The problem
For the word "from", report how many lines of the records below contain it, and nothing more.
=== Begin Enclosure ===
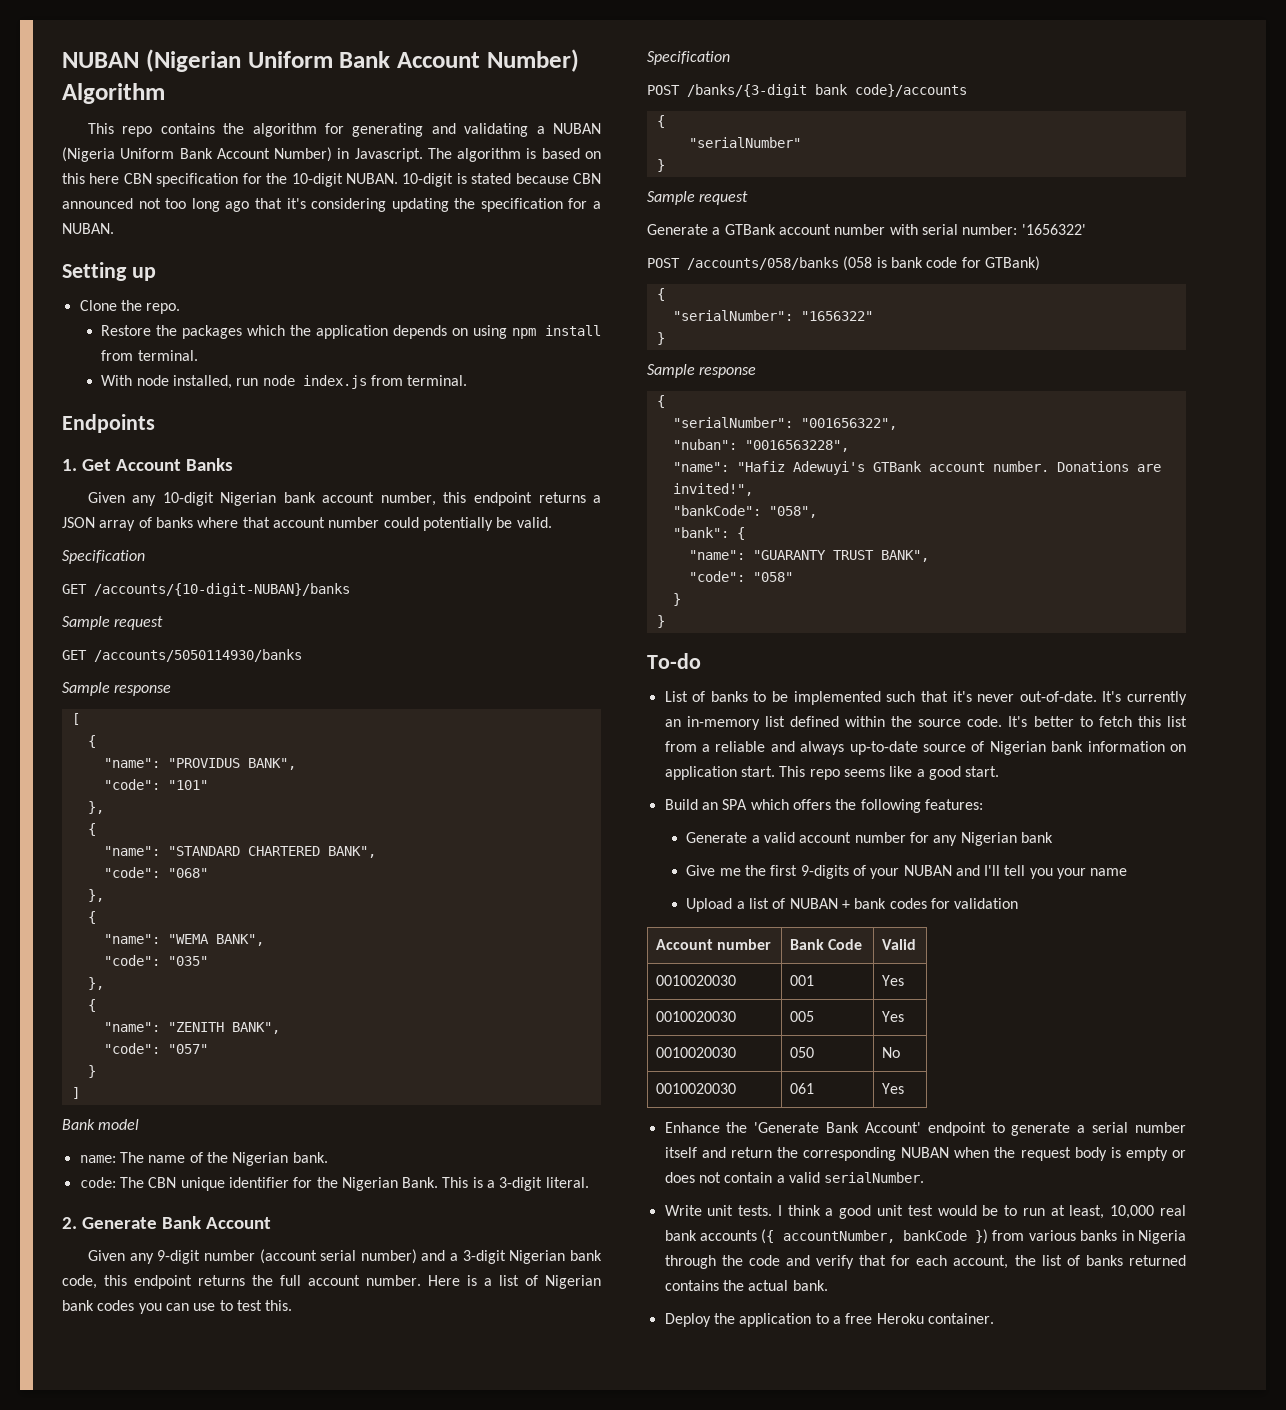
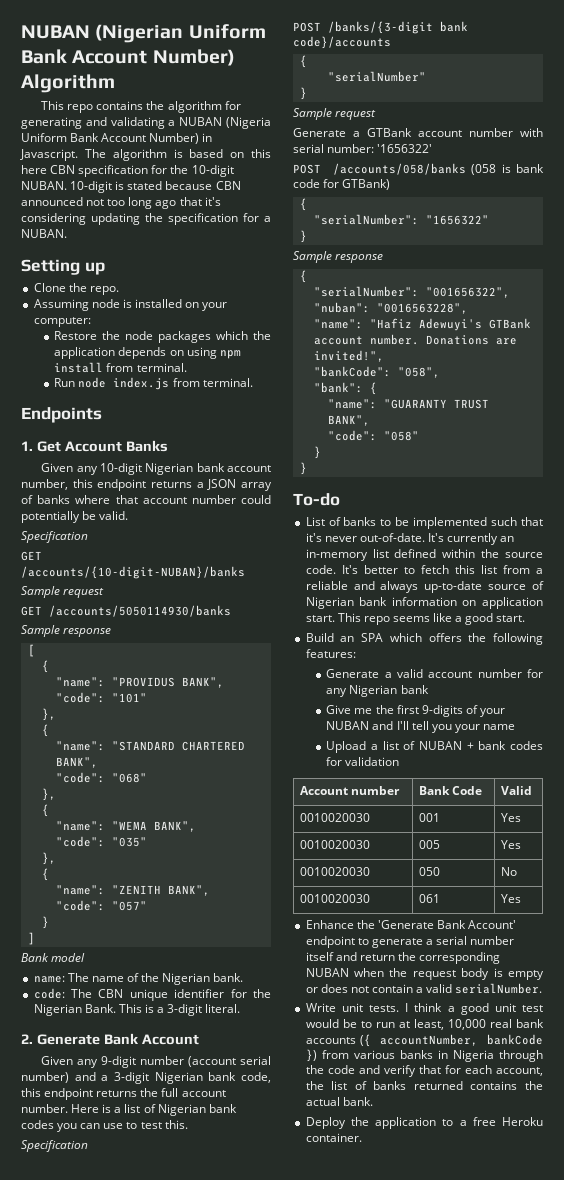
+ Assuming node is installed on your computer:
- Restore the packages which the application depends on using npm install from terminal.
+ Restore the node packages which the application depends on using npm install from terminal.
- With node installed, run node index.js from terminal.
+ Run node index.js from terminal.

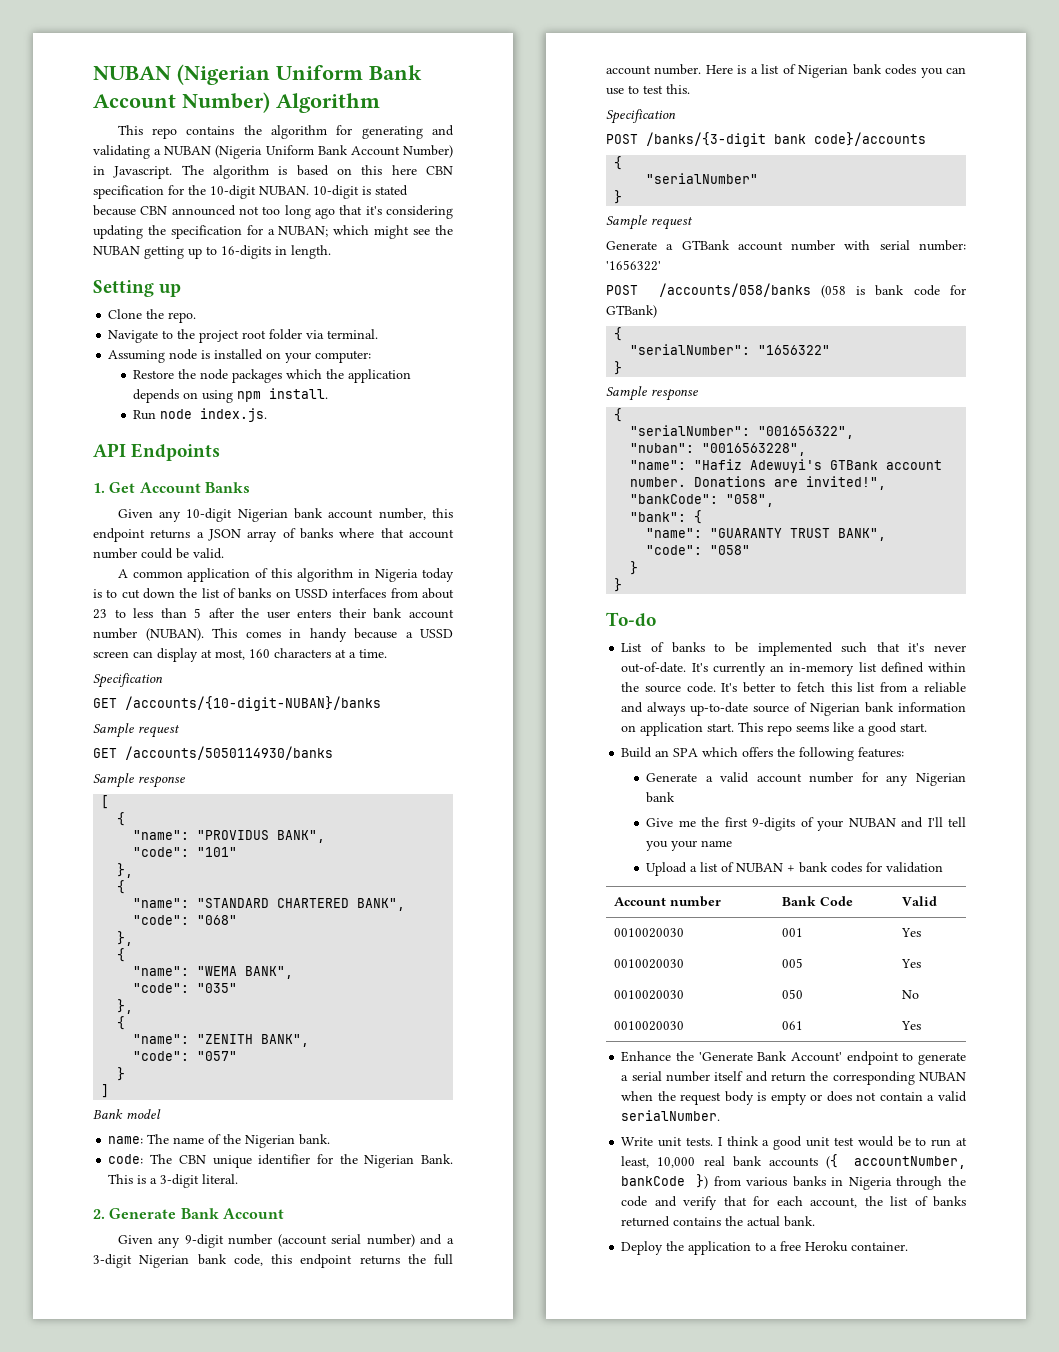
- 10-digit is stated because CBN announced not too long ago that it's considering updating the specification for a NUBAN.
+ 10-digit is stated because CBN announced not too long ago that it's considering updating the specification for a NUBAN; which might see the NUBAN getting up to 16-digits in length.
+ Navigate to the project root folder via terminal.
- Restore the node packages which the application depends on using npm install from terminal.
+ Restore the node packages which the application depends on using npm install.
- Run node index.js from terminal.
- Endpoints
+ Run node index.js.
+ API Endpoints
- Given any 10-digit Nigerian bank account number, this endpoint returns a JSON array of banks where that account number could potentially be valid.
+ Given any 10-digit Nigerian bank account number, this endpoint returns a JSON array of banks where that account number could be valid.
+ A common application of this algorithm in Nigeria today is to cut down the list of banks on USSD interfaces from about 23 to less than 5 after the user enters their bank account number (NUBAN). This comes in handy because a USSD screen can display at most, 160 characters at a time.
=== End Enclosure ===
Response to the task
7